Kelsey followed my gaze. He thought for a second,
probably debating whether or not he had anything to lose by
answering. "Canright. ADA on rotation to homicide this week.
Lucky us."

I looked again through the window. Canright was
holding up gold-ringed hands and shaking them, like he was showing
the size of an imaginary fish. Hernandez leaned on the edge of his
desk, his hands pinched tightly under his armpits. The lieutenant's
face had its usual metallic hardness.

"So what's the argument?" I asked.

Kelsey pointed behind me with his chin. Down the side
corridor, I could just see the doorway of the first interrogation
room. An armed, uniformed deputy stood outside. The face of Ana
DeLeon passed briefly behind the tiny one-foot-square window —
mid-pace,  mid-conversation.

"Celebrity guest," Kelsey said. "Zeta
Sanchez stonewalled the ATF for twelve hours yesterday. Now DeLeon's
giving it a try. Guess Canright was expecting we'd have a confession
by now. We're holding up his political career."

At that moment, the commander's door flew open.
Canright stormed out, Hernandez right behind him. Their argument
re-formed around the doorway, five feet away from us.

Down the other way, the interrogation room door
opened too. Ana DeLeon led Zeta Sanchez out by the upper arm. The
surprised guard lurched into formation behind them.

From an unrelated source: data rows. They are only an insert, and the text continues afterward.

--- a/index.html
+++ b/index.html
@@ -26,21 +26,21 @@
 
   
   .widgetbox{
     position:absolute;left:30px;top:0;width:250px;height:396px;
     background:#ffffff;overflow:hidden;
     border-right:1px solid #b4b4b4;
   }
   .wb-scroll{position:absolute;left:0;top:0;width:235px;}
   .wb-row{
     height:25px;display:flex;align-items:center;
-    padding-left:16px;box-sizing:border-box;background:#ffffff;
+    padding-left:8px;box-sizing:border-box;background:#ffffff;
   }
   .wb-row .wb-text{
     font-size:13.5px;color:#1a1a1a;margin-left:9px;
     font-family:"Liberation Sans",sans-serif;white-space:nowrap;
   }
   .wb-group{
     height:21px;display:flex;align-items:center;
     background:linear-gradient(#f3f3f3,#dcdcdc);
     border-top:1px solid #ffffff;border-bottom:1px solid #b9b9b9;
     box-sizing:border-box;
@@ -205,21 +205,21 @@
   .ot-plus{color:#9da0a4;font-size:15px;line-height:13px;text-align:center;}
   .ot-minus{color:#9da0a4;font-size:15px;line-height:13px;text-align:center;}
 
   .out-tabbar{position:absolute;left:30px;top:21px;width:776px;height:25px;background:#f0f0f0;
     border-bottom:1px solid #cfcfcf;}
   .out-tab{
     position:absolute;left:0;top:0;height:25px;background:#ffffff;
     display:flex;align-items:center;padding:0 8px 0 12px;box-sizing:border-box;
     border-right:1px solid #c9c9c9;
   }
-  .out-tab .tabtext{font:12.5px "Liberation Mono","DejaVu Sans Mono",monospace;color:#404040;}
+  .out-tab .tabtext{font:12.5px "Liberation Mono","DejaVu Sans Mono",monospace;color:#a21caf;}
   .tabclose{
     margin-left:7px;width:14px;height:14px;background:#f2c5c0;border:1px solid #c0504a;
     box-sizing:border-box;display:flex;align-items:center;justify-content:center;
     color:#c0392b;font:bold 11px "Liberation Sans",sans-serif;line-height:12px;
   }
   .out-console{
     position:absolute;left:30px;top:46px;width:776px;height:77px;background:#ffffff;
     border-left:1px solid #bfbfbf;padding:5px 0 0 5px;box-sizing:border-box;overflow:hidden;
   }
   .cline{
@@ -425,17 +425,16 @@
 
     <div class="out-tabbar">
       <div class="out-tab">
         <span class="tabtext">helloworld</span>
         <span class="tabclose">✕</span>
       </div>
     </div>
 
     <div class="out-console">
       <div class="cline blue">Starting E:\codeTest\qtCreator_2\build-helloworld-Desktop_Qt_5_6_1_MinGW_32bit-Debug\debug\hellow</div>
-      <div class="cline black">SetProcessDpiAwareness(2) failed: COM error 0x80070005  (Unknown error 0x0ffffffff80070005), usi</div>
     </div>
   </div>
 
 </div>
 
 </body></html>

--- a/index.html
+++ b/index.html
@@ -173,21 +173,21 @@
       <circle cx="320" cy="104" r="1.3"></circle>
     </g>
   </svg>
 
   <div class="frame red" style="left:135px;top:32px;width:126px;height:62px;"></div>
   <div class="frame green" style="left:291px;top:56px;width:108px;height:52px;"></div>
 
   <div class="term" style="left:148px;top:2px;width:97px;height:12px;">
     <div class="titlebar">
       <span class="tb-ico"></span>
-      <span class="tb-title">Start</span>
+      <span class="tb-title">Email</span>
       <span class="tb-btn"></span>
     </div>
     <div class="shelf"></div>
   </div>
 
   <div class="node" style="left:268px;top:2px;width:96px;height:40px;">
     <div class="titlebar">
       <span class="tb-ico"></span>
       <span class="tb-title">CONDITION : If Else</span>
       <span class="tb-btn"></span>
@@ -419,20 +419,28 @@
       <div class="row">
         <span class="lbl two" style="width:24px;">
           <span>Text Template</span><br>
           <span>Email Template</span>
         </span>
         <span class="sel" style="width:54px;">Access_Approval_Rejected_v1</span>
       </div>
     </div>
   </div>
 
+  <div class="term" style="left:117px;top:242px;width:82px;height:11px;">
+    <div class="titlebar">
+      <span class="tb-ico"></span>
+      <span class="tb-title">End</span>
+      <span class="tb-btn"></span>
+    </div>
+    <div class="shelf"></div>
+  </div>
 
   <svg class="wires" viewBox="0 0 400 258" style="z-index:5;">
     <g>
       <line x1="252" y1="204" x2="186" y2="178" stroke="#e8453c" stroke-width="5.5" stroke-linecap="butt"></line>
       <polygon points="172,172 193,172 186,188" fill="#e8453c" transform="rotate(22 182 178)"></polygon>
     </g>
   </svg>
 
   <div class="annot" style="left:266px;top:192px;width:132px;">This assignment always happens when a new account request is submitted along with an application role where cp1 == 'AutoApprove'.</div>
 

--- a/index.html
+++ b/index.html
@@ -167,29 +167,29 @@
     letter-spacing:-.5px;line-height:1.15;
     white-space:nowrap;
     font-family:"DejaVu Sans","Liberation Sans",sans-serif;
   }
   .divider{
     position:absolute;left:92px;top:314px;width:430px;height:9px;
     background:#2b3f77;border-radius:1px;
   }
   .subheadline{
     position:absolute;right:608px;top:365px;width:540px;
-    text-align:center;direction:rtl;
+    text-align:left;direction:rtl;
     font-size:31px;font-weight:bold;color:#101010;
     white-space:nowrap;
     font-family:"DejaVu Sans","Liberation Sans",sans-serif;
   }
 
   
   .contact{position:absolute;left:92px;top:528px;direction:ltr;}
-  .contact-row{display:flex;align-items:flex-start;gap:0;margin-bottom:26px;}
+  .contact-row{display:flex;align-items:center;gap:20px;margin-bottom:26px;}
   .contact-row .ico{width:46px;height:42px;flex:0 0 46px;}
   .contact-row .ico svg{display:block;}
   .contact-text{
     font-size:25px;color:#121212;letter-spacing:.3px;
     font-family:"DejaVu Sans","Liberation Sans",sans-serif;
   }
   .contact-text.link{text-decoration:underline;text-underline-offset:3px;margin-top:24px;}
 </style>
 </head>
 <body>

DeLeon wore a khaki Lands' End trench coat over the
red dress she'd had on the night before. From her eyes and makeup and
hair it was clear she'd never gone to bed.

Sanchez was dressed in orange prison scrubs and
plastic sandals. His wrists were clamped together in plastic cuffs,
the kind they reserve for the most violent offenders. The side of his
face was swollen from DeLeon's pistol-whipping yesterday, and he
sported an even newer injury — a busted lower lip that was stitched
up and oozing on the left side like a bisected caterpillar. The
mustache and beard made a cursive W around his lower face, a shape
mirrored by his high hairline. His eyes were calm, sleepy. The
undamaged side of his mouth crept up in a little smile that made my
stomach go cold.

DeLeon walked him in our direction until Hernandez
and District Attorney Canright intercepted her, right in front of
Kelsey's desk. Kelsey and I stood up, making the walkway mighty cozy.

"Where are you going?" Canright demanded.

DeLeon raised her eyebrows. "The bathroom."

"The what?"

"He needs to pee, sir. You know — the little
boys' room?"

Canright's face erupted in strawberry spots. He
looked at Hernandez, whose expression stayed neutral. Zeta Sanchez,
for his part, had his eyes on DeLeon. He kept pushing the tip of his
tongue suggestively against the busted side of his lip.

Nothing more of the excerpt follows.